Descriptive and correlation statistics of the paired samples of the variables TA and EA, as mentioned in Tables 3 and 4, clearly reflected a significant difference (.000) between TA and EA.

As it is shown in Table 5, a paired-sample t-test was conducted to compare TA with EA, and there was a significant difference in the scores for TA and EA (M = .36, SD = .27; t = 13.59; df = 99; and  = 000).

7. Discussion

These results suggest that TA impacts ESL students’ grades compared to EA. Specifically, our results suggest that students are well satisfied with TA compared to EA. However, in an open-ended question (What are your views about Traditional Assessment?), most participants believed that TA affects their grades, ESL learning, and understanding. A reasonable number of participants wrote that TA offers some opportunities and an edge for cramming students, including students with better handwriting skills, who tend to score much better than those with poor handwriting skills. Standard evaluation techniques are more level headed, solid, and substantial [11]. In the Pakistani context, a more significant part of teachers follow customary evaluation rehearses because they are unfamiliar with ICT skills.

Similarly, students have poor ICT skills or hardly any access to the Internet and electronic gadgets. Surprisingly in response to the second open-ended question (What are your views about Electronic Assessment?), high number of participants, after watching a YouTube clip regarding E-assessment, were of the view that EA impacts positively on their grades as it offers them fewer cheating opportunities, time management, and the chance for editing the responses. A few participants wrote that computer-assisted and portfolio assessments are time consuming, negatively impacting students’ grades that are not good at ICT skills. The majority of the participants reflected that the EA approach requires high critical and creative skills; similarly, EA mostly relies on the spot reflection, including high composing and comprehension skills, especially in ESL learning. EA has a limitation predominantly dealing with time and Internet and electronic gadgets access [34]. However, EA may help ESL teachers improve students’ reading and speaking skills [41].
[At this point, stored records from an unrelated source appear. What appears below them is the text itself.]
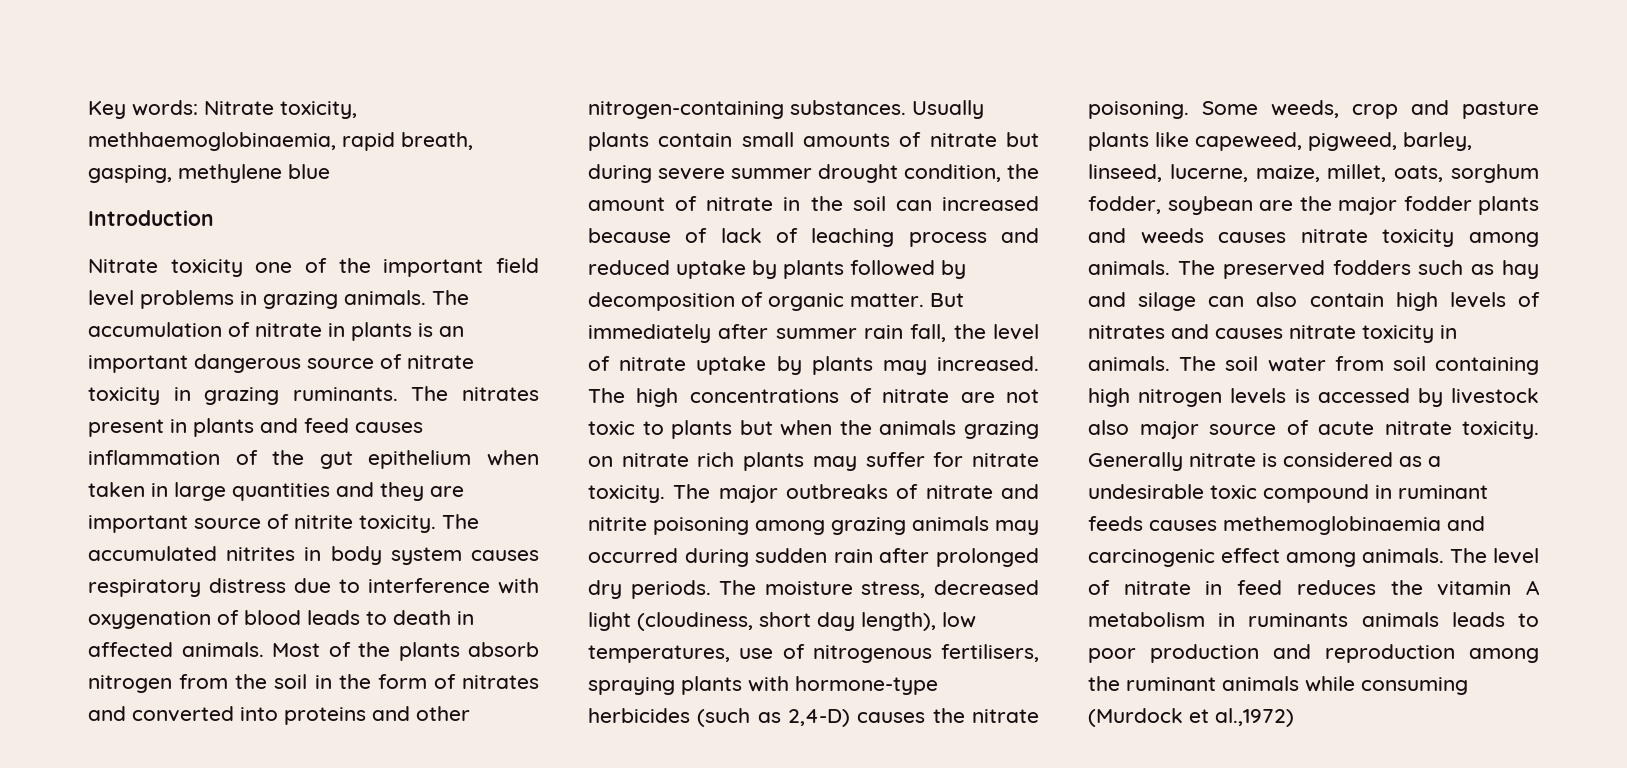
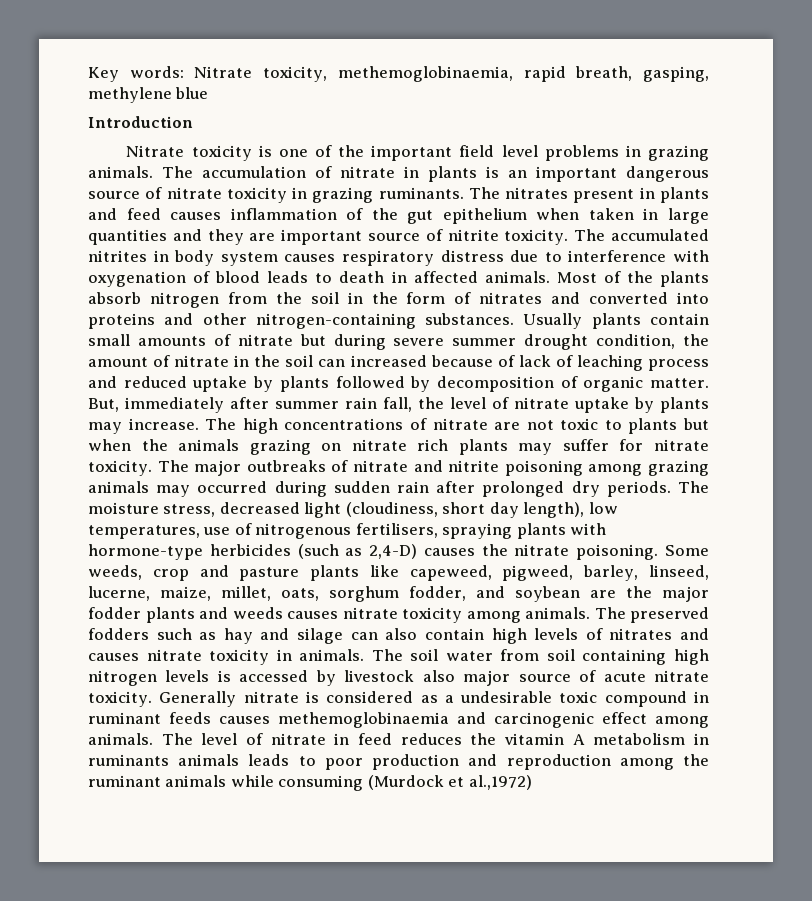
- Key words: Nitrate toxicity, methhaemoglobinaemia, rapid breath, gasping, methylene blue
+ Key words: Nitrate toxicity, methemoglobinaemia, rapid breath, gasping, methylene blue
- Nitrate toxicity one of the important field level problems in grazing animals.
+ Nitrate toxicity is one of the important field level problems in grazing animals.
- But immediately after summer rain fall, the level of nitrate uptake by plants may increased.
+ But, immediately after summer rain fall, the level of nitrate uptake by plants may increase.
- Some weeds, crop and pasture plants like capeweed, pigweed, barley, linseed, lucerne, maize, millet, oats, sorghum fodder, soybean are the major fodder plants and weeds causes nitrate toxicity among animals.
+ Some weeds, crop and pasture plants like capeweed, pigweed, barley, linseed, lucerne, maize, millet, oats, sorghum fodder, and soybean are the major fodder plants and weeds causes nitrate toxicity among animals.

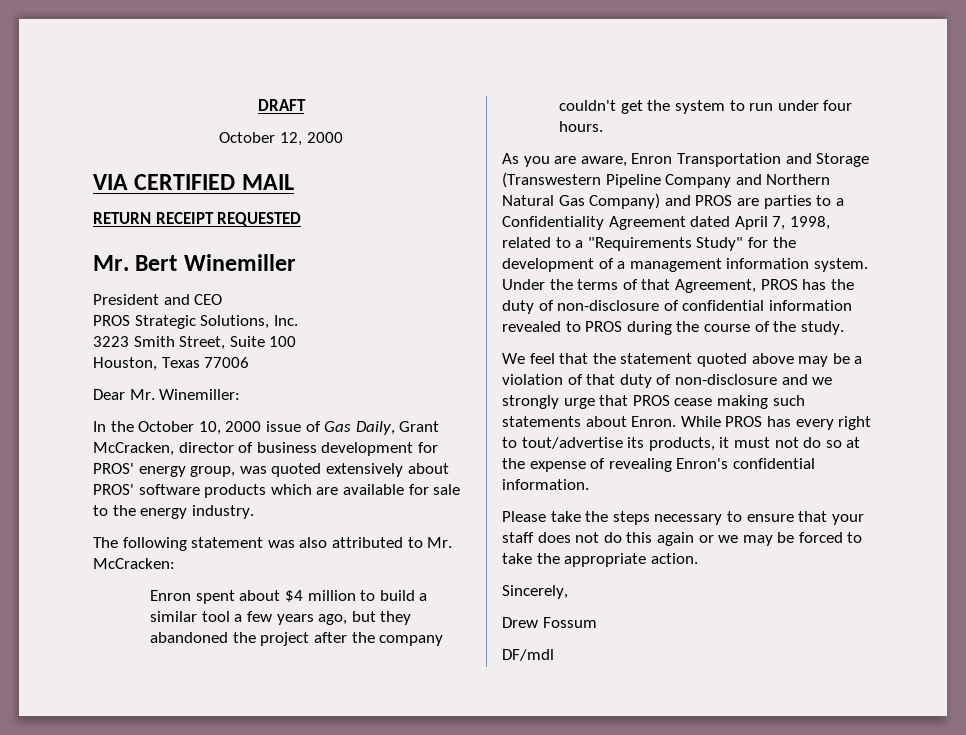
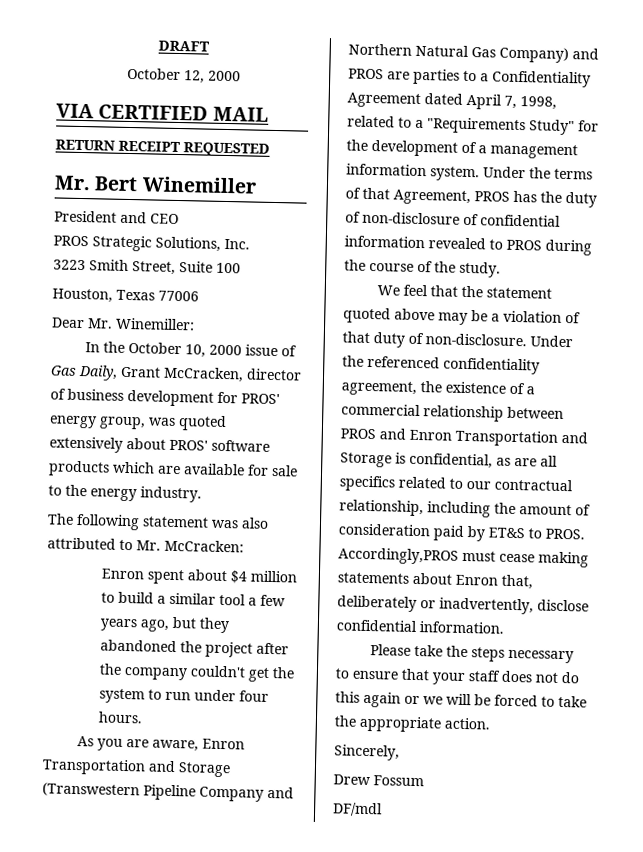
- We feel that the statement quoted above may be a violation of that duty of non-disclosure and we strongly urge that PROS cease making such statements about Enron. While PROS has every right to tout/advertise its products, it must not do so at the expense of revealing Enron's confidential information.
+ We feel that the statement quoted above may be a violation of that duty of non-disclosure. Under the referenced confidentiality agreement, the existence of a commercial relationship between PROS and Enron Transportation and Storage is confidential, as are all specifics related to our contractual relationship, including the amount of consideration paid by ET&S to PROS. Accordingly,PROS must cease making statements about Enron that, deliberately or inadvertently, disclose confidential information.
- Please take the steps necessary to ensure that your staff does not do this again or we may be forced to take the appropriate action.
+ Please take the steps necessary to ensure that your staff does not do this again or we will be forced to take the appropriate action.

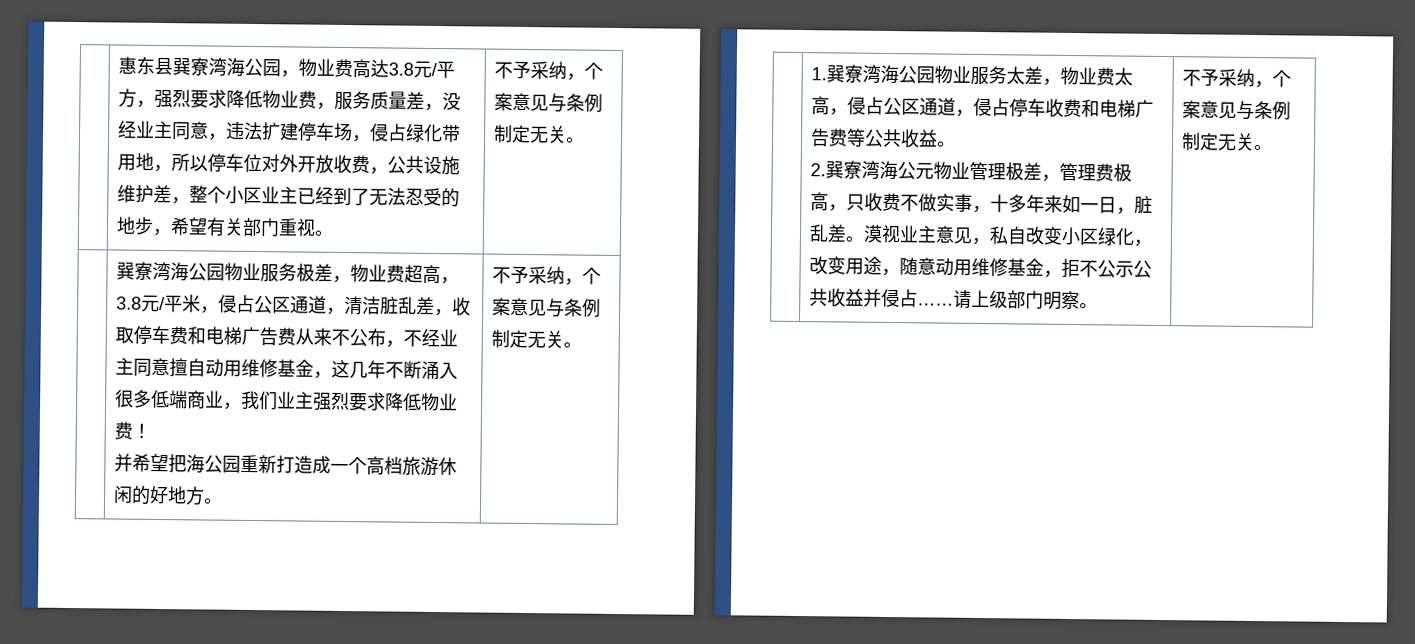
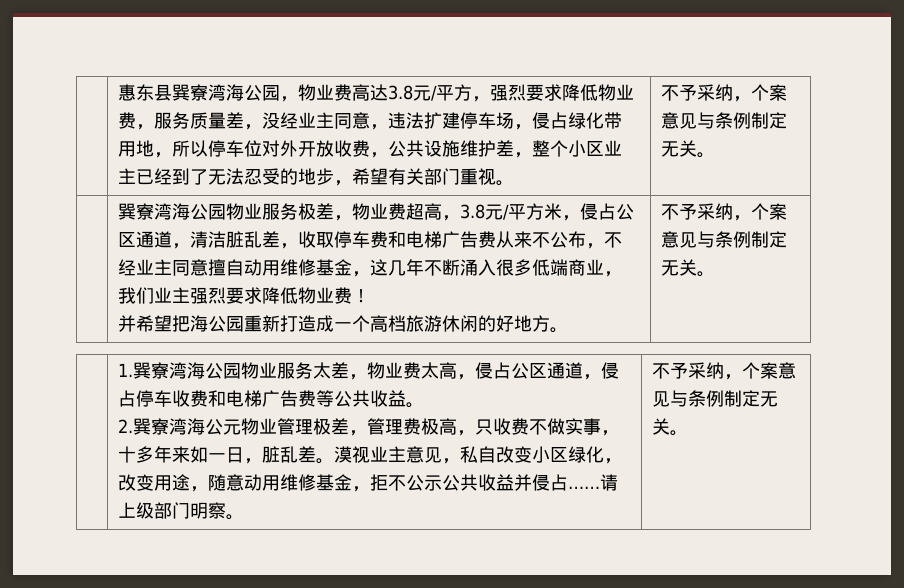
- 巽寮湾海公园物业服务极差，物业费超高，3.8元/平米，侵占公区通道，清洁脏乱差，收取停车费和电梯广告费从来不公布，不经业主同意擅自动用维修基金，这几年不断涌入很多低端商业，我们业主强烈要求降低物业费！
+ 巽寮湾海公园物业服务极差，物业费超高，3.8元/平方米，侵占公区通道，清洁脏乱差，收取停车费和电梯广告费从来不公布，不经业主同意擅自动用维修基金，这几年不断涌入很多低端商业，我们业主强烈要求降低物业费！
8. Conclusions and Recommendations

The results’ finding and discussion can be drawn to conclude that both TA and EA cannot be compared simultaneously. Instead, each of them has its significance, impact, and importance; therefore, ESL teachers should continue surveying their students inside a classroom, including utilizing both forms of assessment as and when remained as it is anything but a smooth interaction to survey students as instructors, by and large, to see it distinctively dependent on their scholastic, proficient, and relevant comprehension of appraisal. It may vary due to different ground realities, including the classroom environment, which is an obligatory part of educating and learning since assessment is consistently essential to see and decide the improvement of ESL learning students.

Similarly, results also reflect that, in some cases, especially where there is a lack of proper access to the Internet and computers as well as poor ICT skills of both teachers and students, the use of TA is very much effective and productive, but it may not be used to assess all the four primary forms of ESL learning and teaching. Therefore, in Sindh, Pakistan, improving teachers’ and students’ ICT skills and proper access to the Internet and electronic gadgets is suggested. Similarly, it is entirely up to the educators, students, parents, and stakeholders to decide that when, where, and which form of assessment (TA or EA) to use so that effective and productive results may be achieved in the more considerable interest of students’ overall learning outcomes, especially during situations like the COVID-19 pandemic which may emerge in future.

Data Availability

The data that support the findings of this study are available from the corresponding author upon reasonable request.

Conflicts of Interest

The authors declare no conflicts of interest.